RSS is one of those technologies that's hard to explain to casual users of the Internet. When you tell them they can have their news and site updates in the form of a feed, direct to their desktop, they usually ask

a) can't I do that already? I thought I could do that already.
b) you mean like email? I don't want more programs on my computer. Or
c) OK, sounds good but what kind of things can I get?

Don't get me wrong. RSS, or something like it, is the future. But it's a hard sell to folk who haven't downloaded a program in their life (more people than you're care to imagine; I wonder what the stats on that look like), or to folk who are so worn out by spam they don't want to sift through more bits and pieces arriving on the computer. But even if people do like the sound of it, RSS still doesn't lend itself to grabbing information. It's great for folks looking to read what other people are writing, or even keeping up to speed on general news, but it doesn't quite have the customisation necessary to lure ordinary folk. Not everyone considers reading blogs in another format to be their idea of fun.

This may be changing (not the idea of fun, the customisation of RSS.) Klips, an RSS-type desktop feed from Serence, have introduced modules that include feeds of more specific, user-defined data, allowing you to track selected currencies, UPS and FedEx packages and stocks. (While I love the design and simplicity of Klips, I don't think they work for large bodies of information, such as blogs and news, so expect to see Klips move more and more in the direction of small clumps of changing data, such as traffic reports, flight departure and arrival times, or hot deals, scattered around your desktop.)

RSS could do a lot of this too, but so far hasn't. You can harvest a lot of information via RSS but most of it is passive: You can't tailor it too much. Either take the feed or don't. This will change, and already is beginning to, thanks in part to a guy called Mikel Maron from the University of Sussex. He's come up with a way to deliver some of the personalized data from your My Yahoo! account to an RSS feed, a neat trick that arose from his university studies. (If you're interested in the technical aspects, here they are in PDF form.) So far his feed -- which is not related to Yahoo! in any way -- can handle market quotes, weather and movie listing, depending on how you've configured your Yahoo! account. But of course his approach offers great potential for funnelling all sorts of personalized data straight to your RSS browser.
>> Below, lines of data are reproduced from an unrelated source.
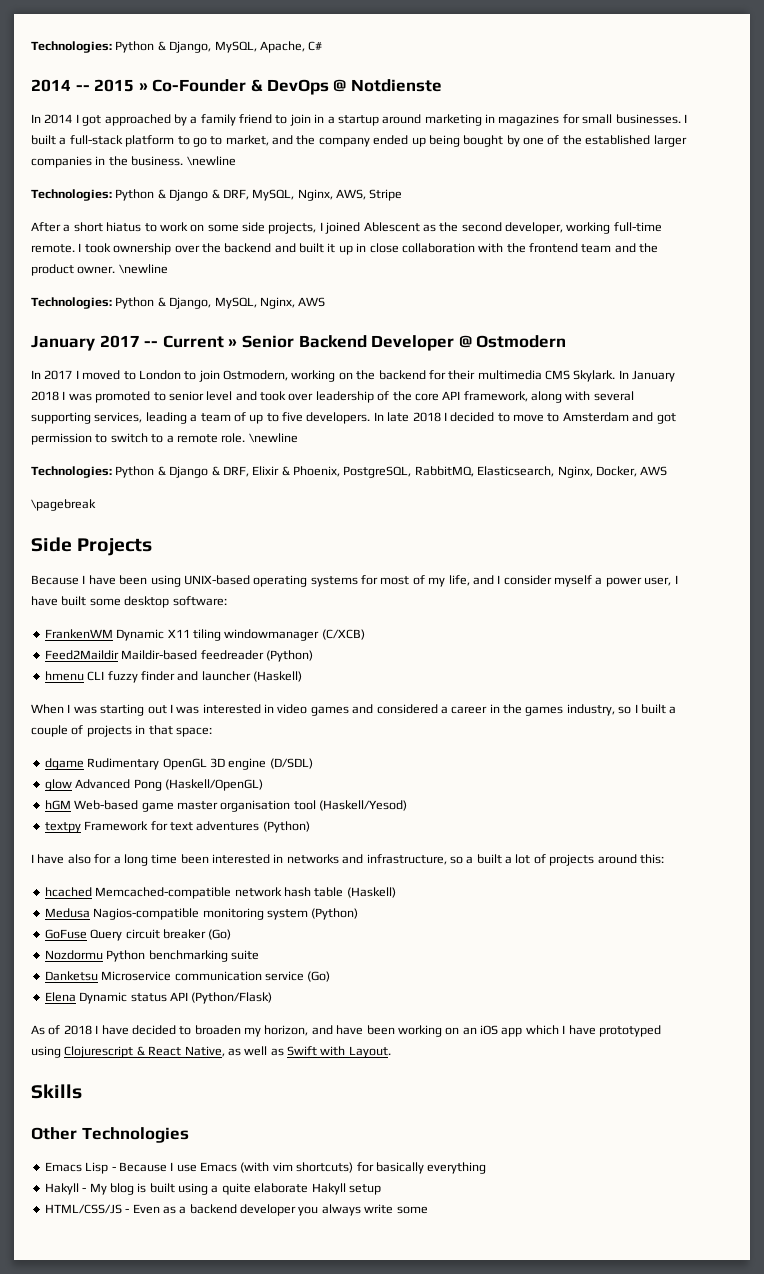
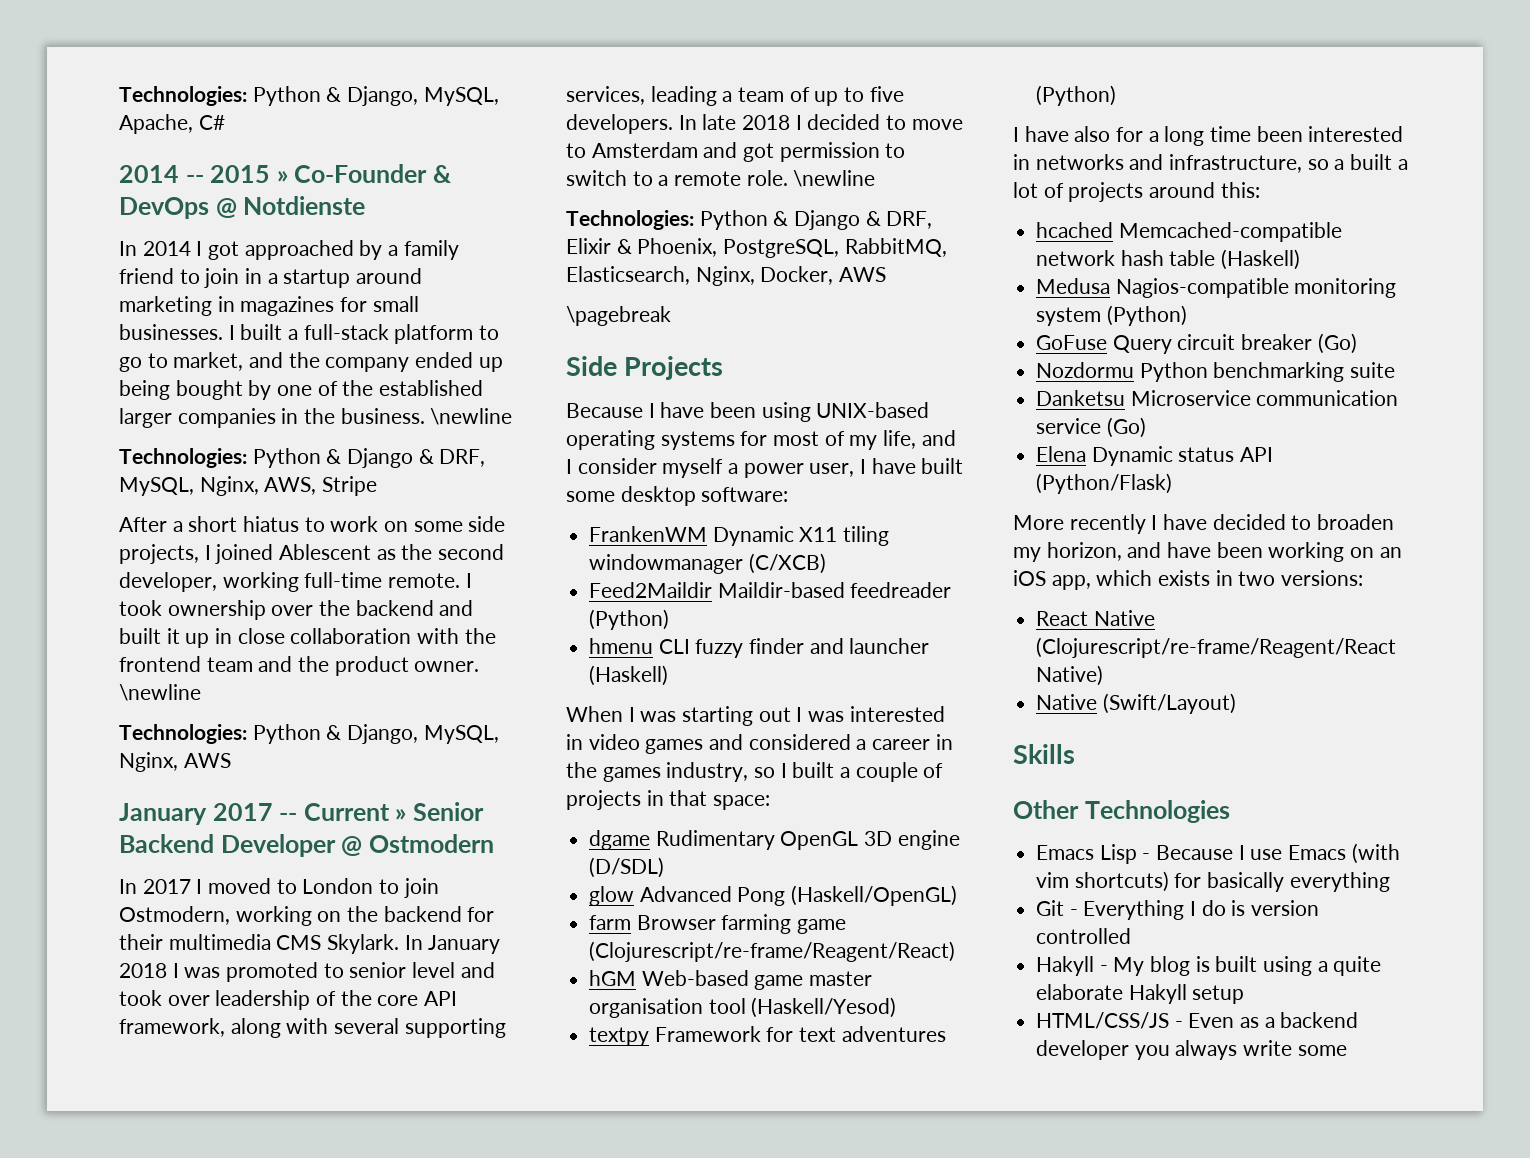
(263, 785) none -> [589,914,847,934] [589,941,956,962] // farm Browser farming game (Clojurescript/re-frame/Reagent/React)
[31,1025,92,1035] As of 2018 -> [1013,514,1146,534] More recently
[501,1025,661,1037] [31,1046,391,1058] app which I have prototyped using Clojurescript & React Native, as well as Swift with Layout. -> [1051,570,1364,590] [1036,610,1155,626] [1036,637,1397,658] [1036,665,1104,686] [1036,693,1236,714] app, which exists in two versions: // React Native (Clojurescript/re-frame/Reagent/React Native) // Native (Swift/Layout)
(487, 1168) none -> [1036,900,1320,920] [1036,928,1132,944] // Git - Everything I do is version controlled

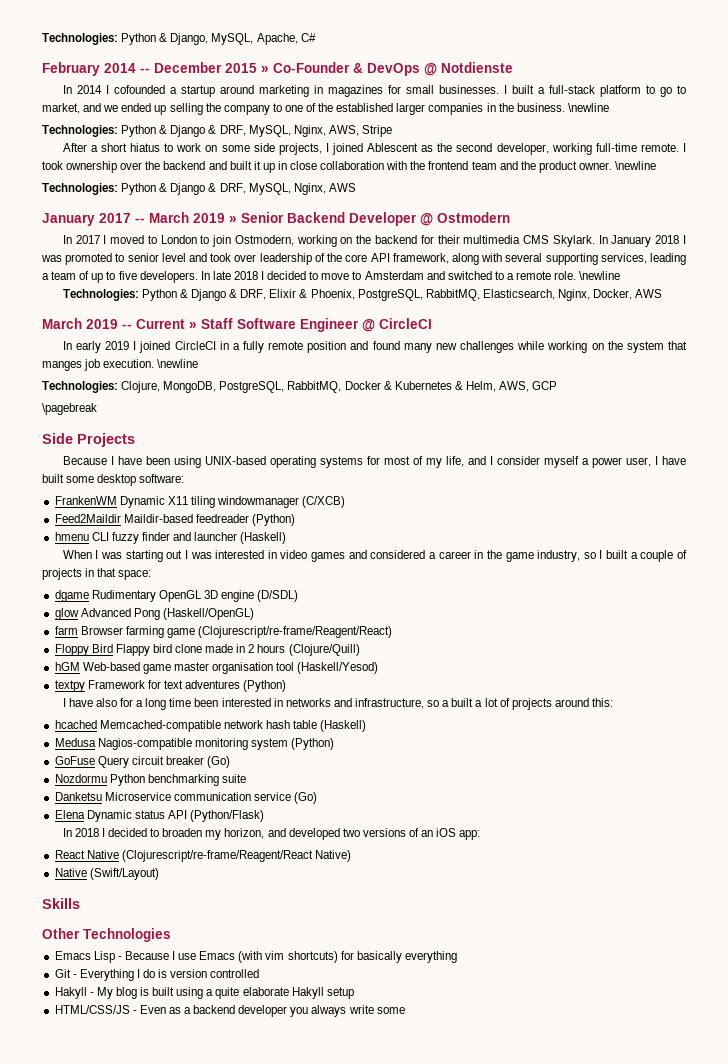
(225, 122) none -> [42,62,100,76] February
(204, 179) none -> [154,62,222,73] December
[208,240,459,260] [119,268,263,288] got approached by a family friend to join in -> [113,85,165,94] cofounded
[288,352,503,372] [119,380,272,400] the company ended up being bought by -> [103,103,282,115] we ended up selling the company to
[347,724,419,744] Django, -> [170,183,246,195] Django & DRF,
[303,803,390,821] Current -> [149,212,225,223] March 2019
[743,142,906,162] [566,170,627,186] got permission to switch -> [447,271,492,280] switched
(887, 274) none -> [42,318,432,332] [62,341,687,353] [42,359,199,371] [42,381,558,393] // March 2019 -- Current » Staff Software Engineer @ CircleCI // In early 2019 I joined CircleCI in a fully remote position and found many new challenges while working on the system that manges job execution. \newline // Technologies: Clojure, MongoDB, PostgreSQL, RabbitMQ, Docker & Kubernetes & Helm, AWS, GCP
[602,767,661,782] games -> [505,552,534,562] game
(956, 951) none -> [54,644,360,656] // Floppy Bird Flappy bird clone made in 2 hours (Clojure/Quill)
[1013,514,1208,534] More recently I have -> [62,828,105,837] In 2018 I
[1167,542,1402,562] [1013,570,1364,590] have been working on an iOS app, which exists in two versions: -> [288,828,481,840] developed two versions of an iOS app:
Let's hope Yahoo! support, or even buy, Mikel's efforts.

(Thanks to Chris Pirillo's LockerGnome RSS Resource for pointing out Mikel's site.)


December 30, 2003
[ Goodbye To The Browser? ]

Here's some more interesting end-of-year stuff from Nielsen//NetRatings: a report issued today (PDF file) says that three out of every four home and work Internet users access the Internet using a non-browser based Internet application, particularly media players, instant messengers and file sharing applications. “With 76 percent of Web surfers using Internet applications, functionality has grown beyond the browser to become a fundamental piece of the overall desktop,” said Abha Bhagat, senior analyst Nielsen//NetRatings. “It's become harder to distinguish when you're on the Internet, blurring the lines between what's sitting on the desktop and what's coming from the World Wide Web.”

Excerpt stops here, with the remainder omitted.